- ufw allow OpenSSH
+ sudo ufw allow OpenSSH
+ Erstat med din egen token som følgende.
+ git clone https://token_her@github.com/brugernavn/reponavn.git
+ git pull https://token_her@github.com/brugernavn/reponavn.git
━━━━━━━━━━━━━━━━━━━━
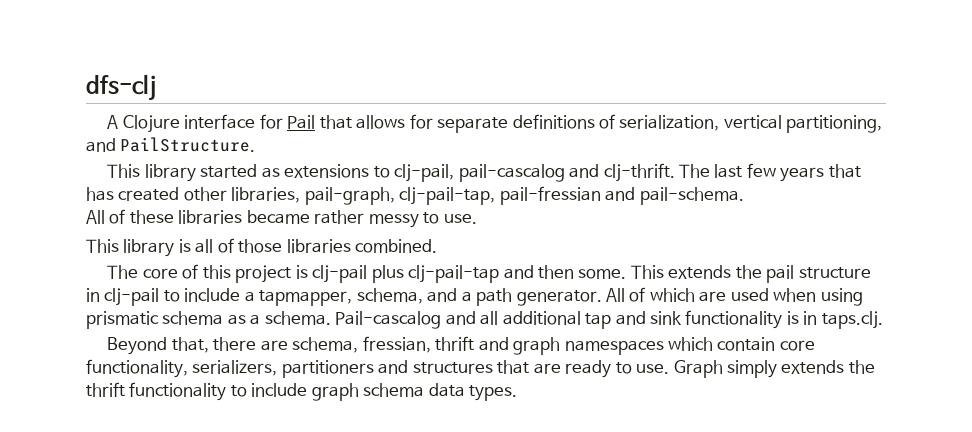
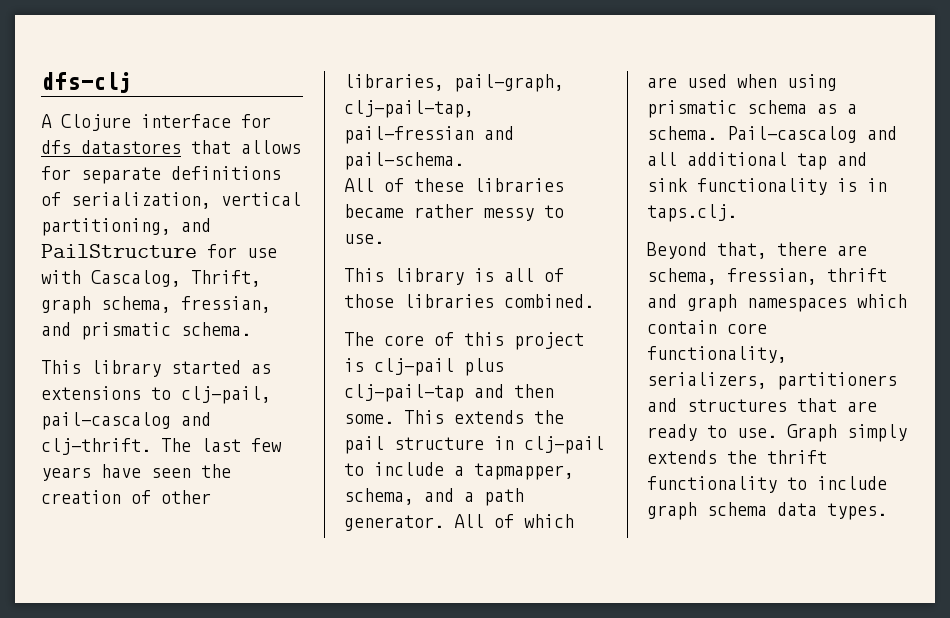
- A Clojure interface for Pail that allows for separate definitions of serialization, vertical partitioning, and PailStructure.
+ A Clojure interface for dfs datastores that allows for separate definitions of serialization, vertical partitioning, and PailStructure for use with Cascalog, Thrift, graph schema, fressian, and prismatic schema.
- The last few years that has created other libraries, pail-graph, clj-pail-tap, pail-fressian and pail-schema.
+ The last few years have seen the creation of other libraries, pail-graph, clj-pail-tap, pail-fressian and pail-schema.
━━━━━━━━━━━━━━━━━━━━
EXERCISE DIRECTIONS
Output the lines above between the one holding "sudo ufw allow OpenSSH" and the one holding "git pull https://token_her@github.com/brugernavn/reponavn.git", inclusive, with nothing before or after them.

REPLY
+ sudo ufw allow OpenSSH
+ Erstat med din egen token som følgende.
+ git clone https://token_her@github.com/brugernavn/reponavn.git
+ git pull https://token_her@github.com/brugernavn/reponavn.git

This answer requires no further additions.